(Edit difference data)
§ §
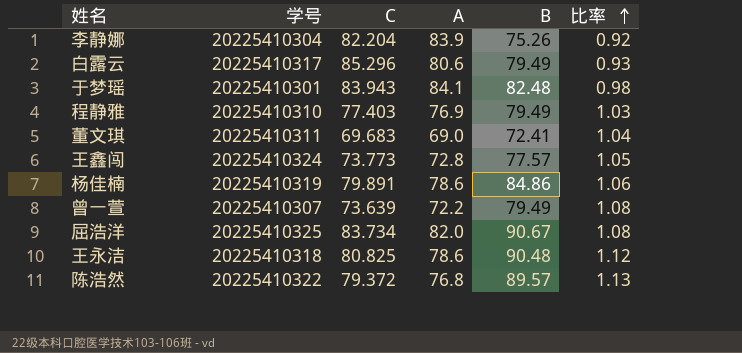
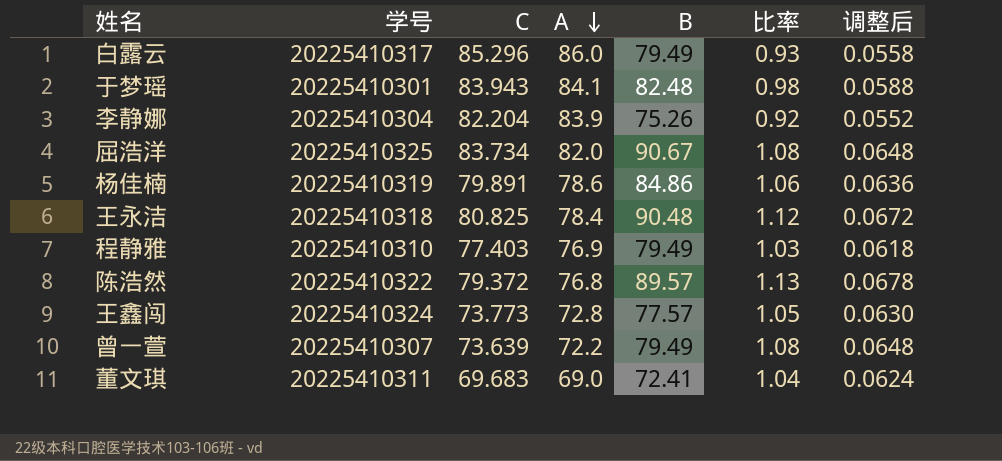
row order: 比率 ascending -> A descending
column 调整后 | formula: none -> [比率] * 0.06
白露云 | A: 80.6 -> 86.0
王永洁 | A: 78.6 -> 78.4

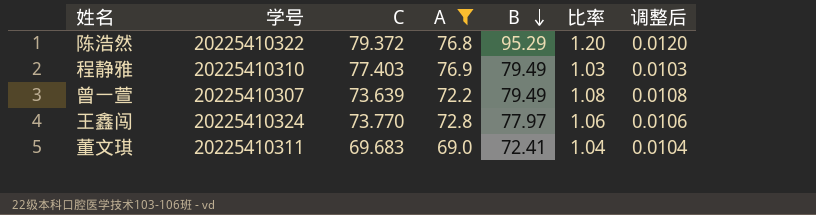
filter: none -> A <= 76.9
row order: A descending -> B descending
column 调整后 | formula: [比率] * 0.06 -> [比率] * 0.01
陈浩然 | B: 89.57 -> 95.29
陈浩然 | 比率: 1.13 -> 1.20
王鑫闯 | C: 73.773 -> 73.770
王鑫闯 | B: 77.57 -> 77.97
王鑫闯 | 比率: 1.05 -> 1.06

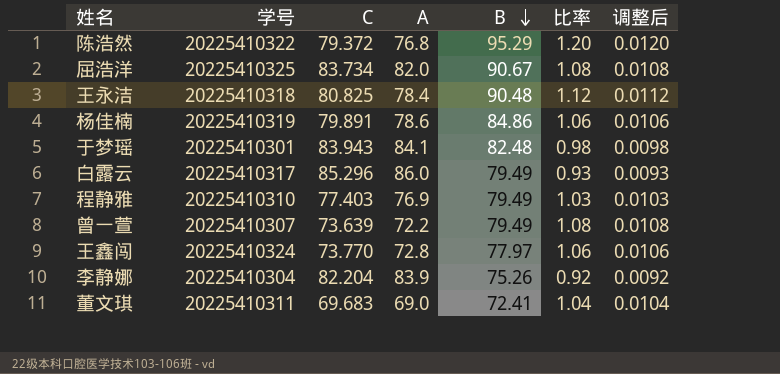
filter: A <= 76.9 -> none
§ §
- _Task brief_
Write the data above out exactly. Leave out any pictures.

- _Answer box_
row order: 比率 ascending -> A descending
column 调整后 | formula: none -> [比率] * 0.06
白露云 | A: 80.6 -> 86.0
王永洁 | A: 78.6 -> 78.4

filter: none -> A <= 76.9
row order: A descending -> B descending
column 调整后 | formula: [比率] * 0.06 -> [比率] * 0.01
陈浩然 | B: 89.57 -> 95.29
陈浩然 | 比率: 1.13 -> 1.20
王鑫闯 | C: 73.773 -> 73.770
王鑫闯 | B: 77.57 -> 77.97
王鑫闯 | 比率: 1.05 -> 1.06

filter: A <= 76.9 -> none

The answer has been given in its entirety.